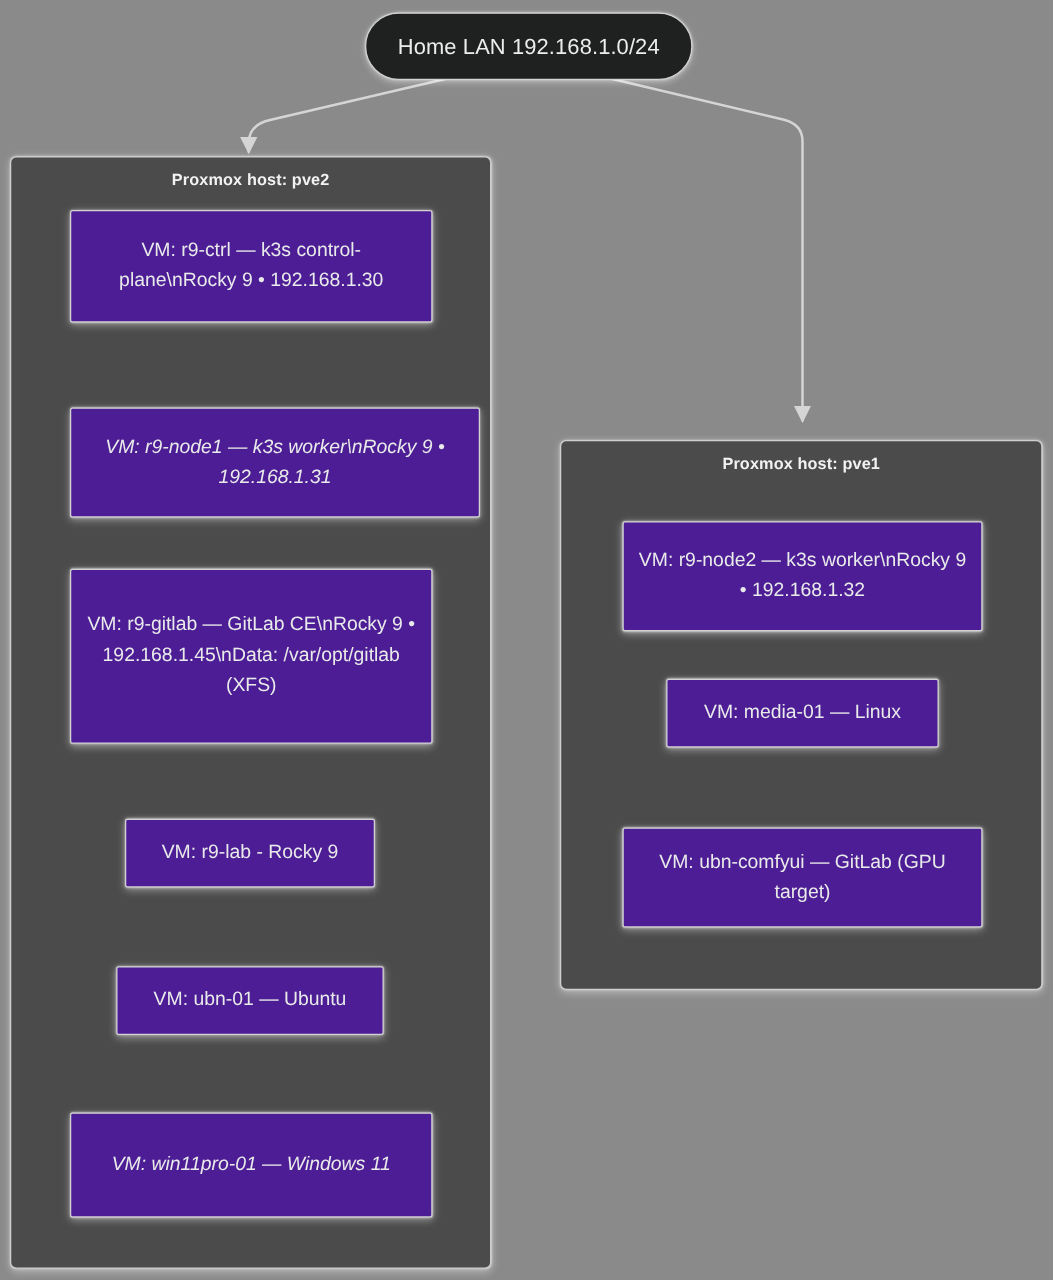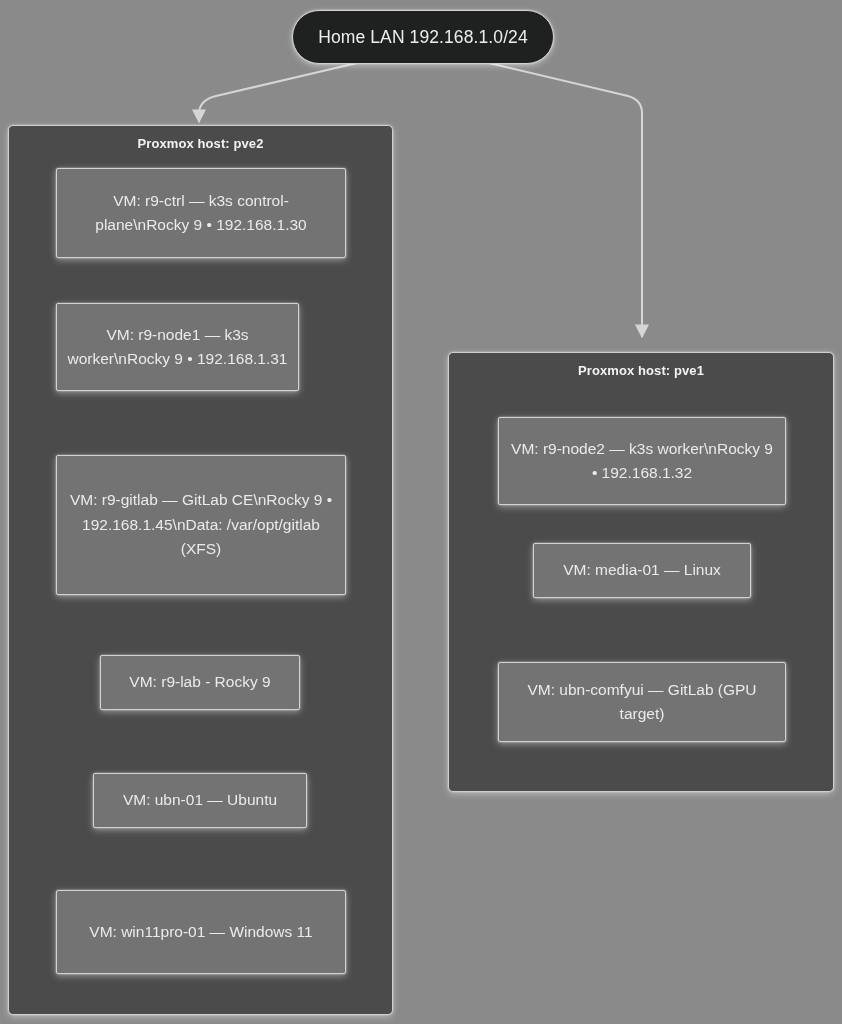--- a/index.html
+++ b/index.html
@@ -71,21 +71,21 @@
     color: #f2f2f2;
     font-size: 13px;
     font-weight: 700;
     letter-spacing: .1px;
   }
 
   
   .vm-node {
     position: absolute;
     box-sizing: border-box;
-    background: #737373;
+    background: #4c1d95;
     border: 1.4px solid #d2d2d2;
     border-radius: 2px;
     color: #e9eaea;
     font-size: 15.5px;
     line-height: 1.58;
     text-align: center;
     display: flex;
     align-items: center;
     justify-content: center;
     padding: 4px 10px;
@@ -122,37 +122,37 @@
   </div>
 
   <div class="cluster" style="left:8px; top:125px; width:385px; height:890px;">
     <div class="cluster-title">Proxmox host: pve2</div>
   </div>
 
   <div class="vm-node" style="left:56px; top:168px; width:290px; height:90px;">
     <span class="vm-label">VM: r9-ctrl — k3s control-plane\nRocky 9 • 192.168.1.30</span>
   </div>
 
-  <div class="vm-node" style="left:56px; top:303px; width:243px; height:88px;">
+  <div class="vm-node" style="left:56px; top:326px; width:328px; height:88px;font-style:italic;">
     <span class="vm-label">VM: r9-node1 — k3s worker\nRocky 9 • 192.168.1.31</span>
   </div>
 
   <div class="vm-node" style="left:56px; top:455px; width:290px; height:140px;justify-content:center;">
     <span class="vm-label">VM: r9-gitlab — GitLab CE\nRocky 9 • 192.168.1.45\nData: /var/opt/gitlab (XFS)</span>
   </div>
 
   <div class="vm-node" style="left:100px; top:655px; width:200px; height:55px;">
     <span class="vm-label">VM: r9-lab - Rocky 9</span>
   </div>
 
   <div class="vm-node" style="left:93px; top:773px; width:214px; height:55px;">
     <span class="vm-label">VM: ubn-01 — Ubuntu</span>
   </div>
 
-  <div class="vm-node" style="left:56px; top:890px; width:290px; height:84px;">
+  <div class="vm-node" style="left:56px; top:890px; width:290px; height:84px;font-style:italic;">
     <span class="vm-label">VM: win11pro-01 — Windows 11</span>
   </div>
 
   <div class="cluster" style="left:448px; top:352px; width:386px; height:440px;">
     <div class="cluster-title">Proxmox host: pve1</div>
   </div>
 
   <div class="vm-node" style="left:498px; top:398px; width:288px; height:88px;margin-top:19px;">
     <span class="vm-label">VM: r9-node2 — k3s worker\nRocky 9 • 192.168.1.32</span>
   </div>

________

(WHAT IS REQUIRED)
What is needed is an exact copy of the data, with the pictures removed.

(OUTPUT)
--- a/index.html
+++ b/index.html
@@ -71,21 +71,21 @@
     color: #f2f2f2;
     font-size: 13px;
     font-weight: 700;
     letter-spacing: .1px;
   }
 
   
   .vm-node {
     position: absolute;
     box-sizing: border-box;
-    background: #737373;
+    background: #4c1d95;
     border: 1.4px solid #d2d2d2;
     border-radius: 2px;
     color: #e9eaea;
     font-size: 15.5px;
     line-height: 1.58;
     text-align: center;
     display: flex;
     align-items: center;
     justify-content: center;
     padding: 4px 10px;
@@ -122,37 +122,37 @@
   </div>
 
   <div class="cluster" style="left:8px; top:125px; width:385px; height:890px;">
     <div class="cluster-title">Proxmox host: pve2</div>
   </div>
 
   <div class="vm-node" style="left:56px; top:168px; width:290px; height:90px;">
     <span class="vm-label">VM: r9-ctrl — k3s control-plane\nRocky 9 • 192.168.1.30</span>
   </div>
 
-  <div class="vm-node" style="left:56px; top:303px; width:243px; height:88px;">
+  <div class="vm-node" style="left:56px; top:326px; width:328px; height:88px;font-style:italic;">
     <span class="vm-label">VM: r9-node1 — k3s worker\nRocky 9 • 192.168.1.31</span>
   </div>
 
   <div class="vm-node" style="left:56px; top:455px; width:290px; height:140px;justify-content:center;">
     <span class="vm-label">VM: r9-gitlab — GitLab CE\nRocky 9 • 192.168.1.45\nData: /var/opt/gitlab (XFS)</span>
   </div>
 
   <div class="vm-node" style="left:100px; top:655px; width:200px; height:55px;">
     <span class="vm-label">VM: r9-lab - Rocky 9</span>
   </div>
 
   <div class="vm-node" style="left:93px; top:773px; width:214px; height:55px;">
     <span class="vm-label">VM: ubn-01 — Ubuntu</span>
   </div>
 
-  <div class="vm-node" style="left:56px; top:890px; width:290px; height:84px;">
+  <div class="vm-node" style="left:56px; top:890px; width:290px; height:84px;font-style:italic;">
     <span class="vm-label">VM: win11pro-01 — Windows 11</span>
   </div>
 
   <div class="cluster" style="left:448px; top:352px; width:386px; height:440px;">
     <div class="cluster-title">Proxmox host: pve1</div>
   </div>
 
   <div class="vm-node" style="left:498px; top:398px; width:288px; height:88px;margin-top:19px;">
     <span class="vm-label">VM: r9-node2 — k3s worker\nRocky 9 • 192.168.1.32</span>
   </div>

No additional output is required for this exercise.